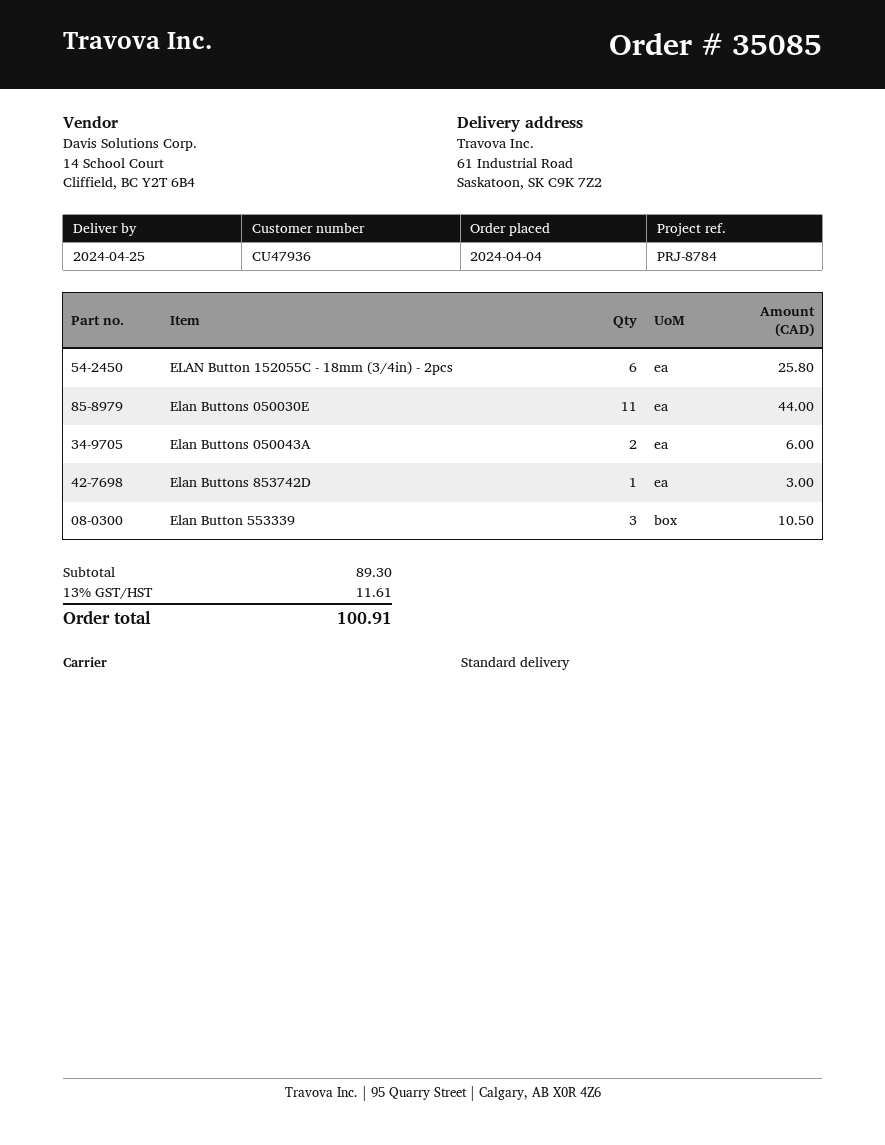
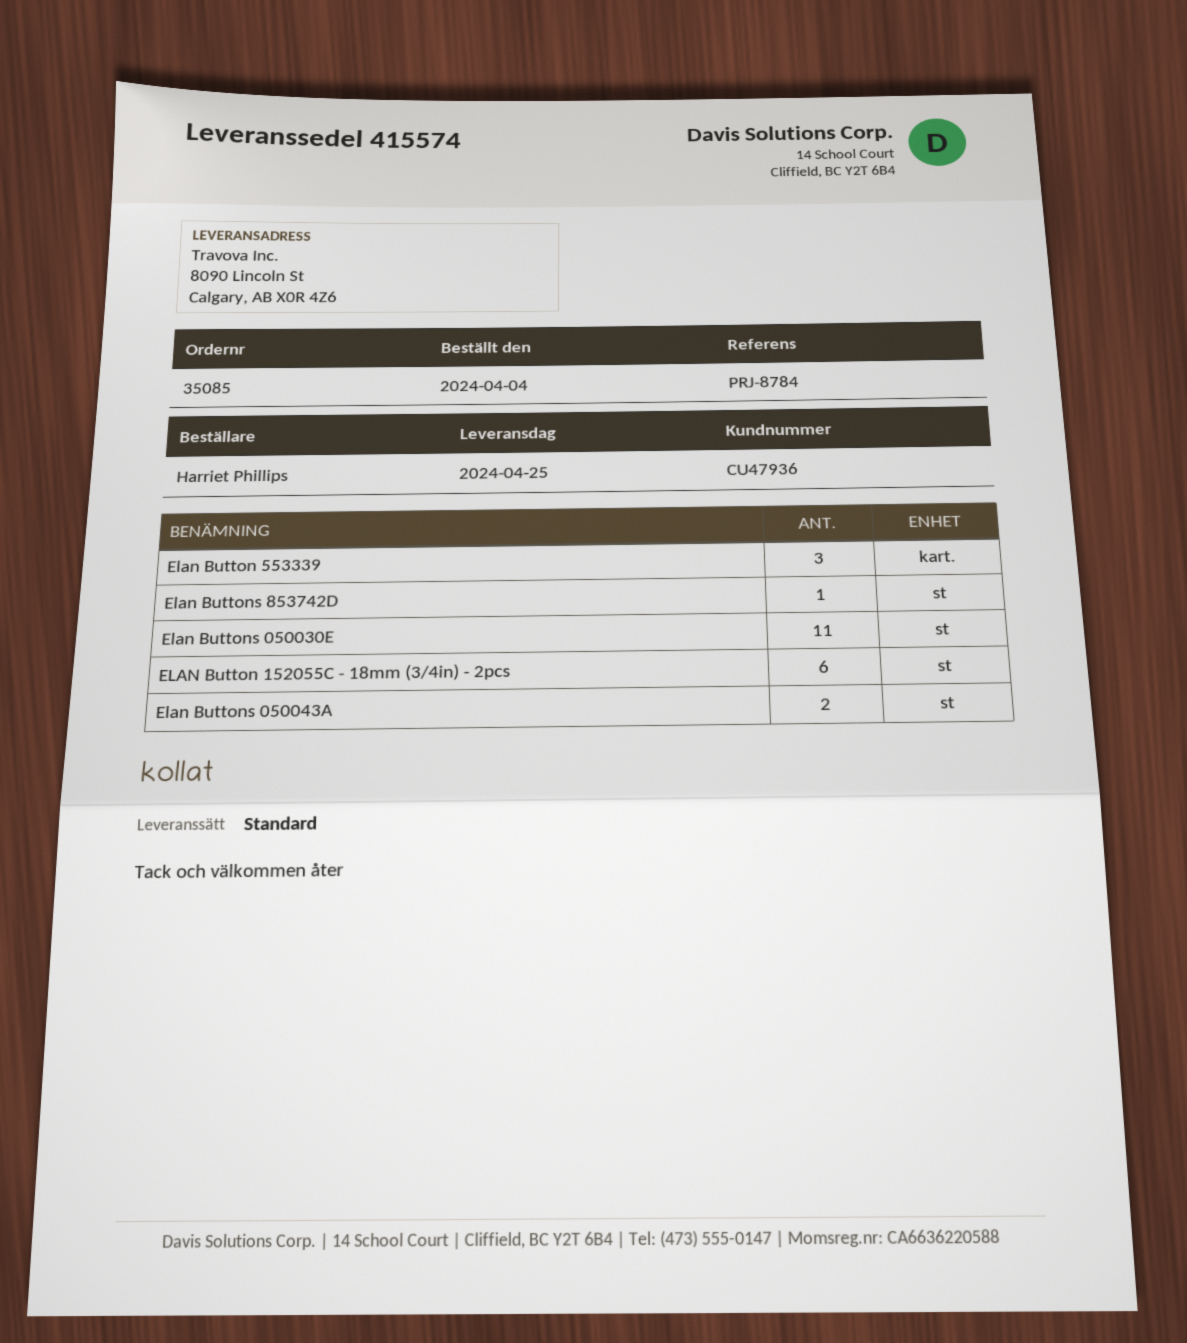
ship to: 61 Industrial Road, Saskatoon, SK C9K 7Z2 -> 8090 Lincoln St, Calgary, AB X0R 4Z6

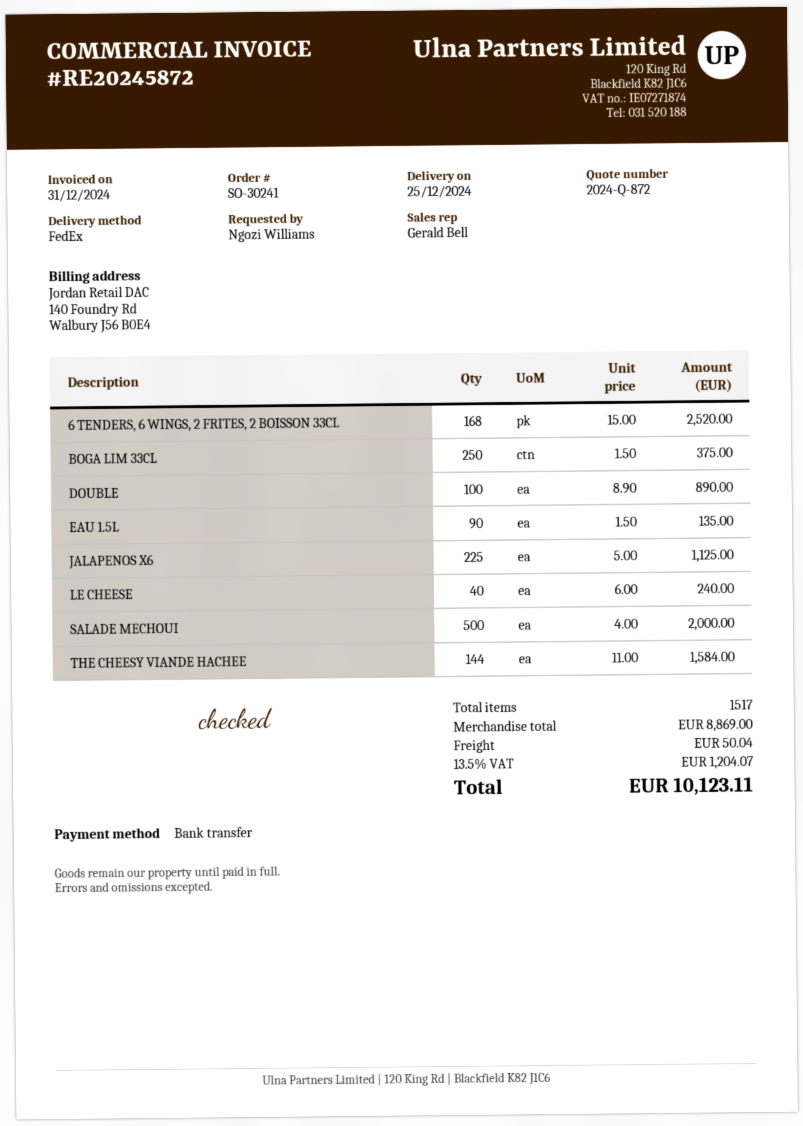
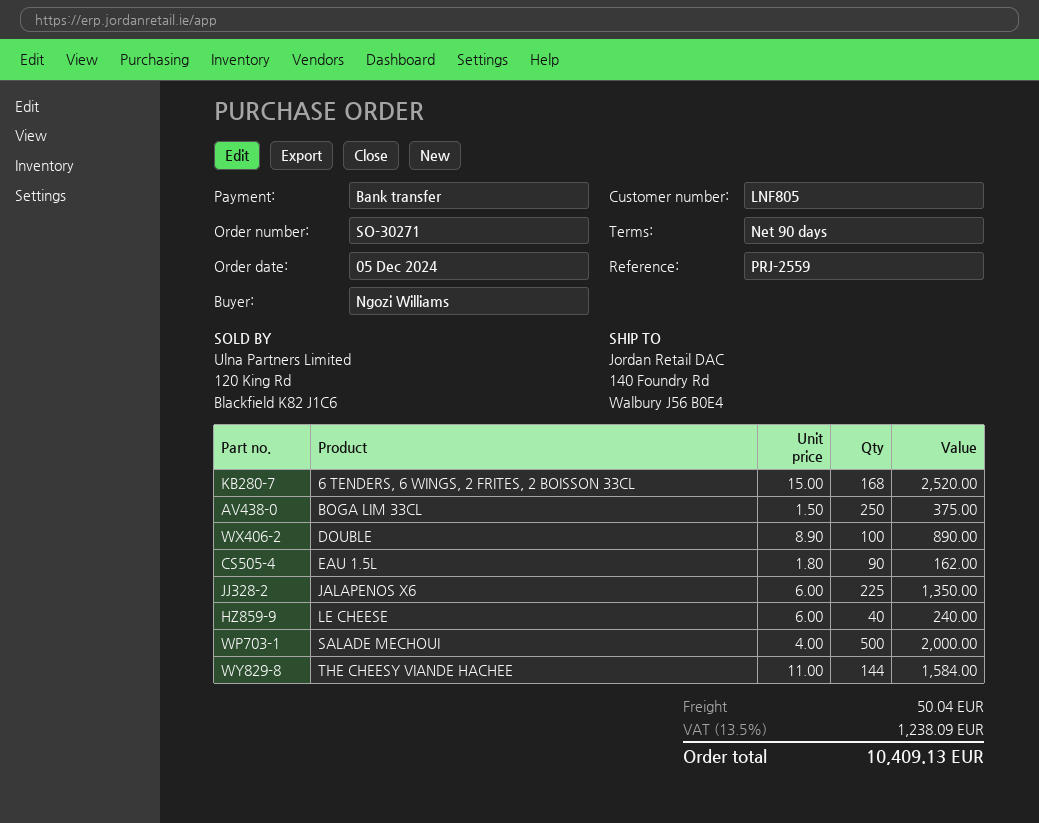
order number: SO-30241 -> SO-30271
EAU 1.5L: 90 x 1.50 = 135.00 -> 90 x 1.80 = 162.00
JALAPENOS X6: 225 x 5.00 = 1125.00 -> 225 x 6.00 = 1350.00
tax: 13.5% = 1204.07 -> 13.5% = 1238.09
total: 10123.11 -> 10409.13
════════════════════
### What is required
Exact copies of all the entries, without any pictures, are what the answer must contain.

### Result for this exercise
ship to: 61 Industrial Road, Saskatoon, SK C9K 7Z2 -> 8090 Lincoln St, Calgary, AB X0R 4Z6

order number: SO-30241 -> SO-30271
EAU 1.5L: 90 x 1.50 = 135.00 -> 90 x 1.80 = 162.00
JALAPENOS X6: 225 x 5.00 = 1125.00 -> 225 x 6.00 = 1350.00
tax: 13.5% = 1204.07 -> 13.5% = 1238.09
total: 10123.11 -> 10409.13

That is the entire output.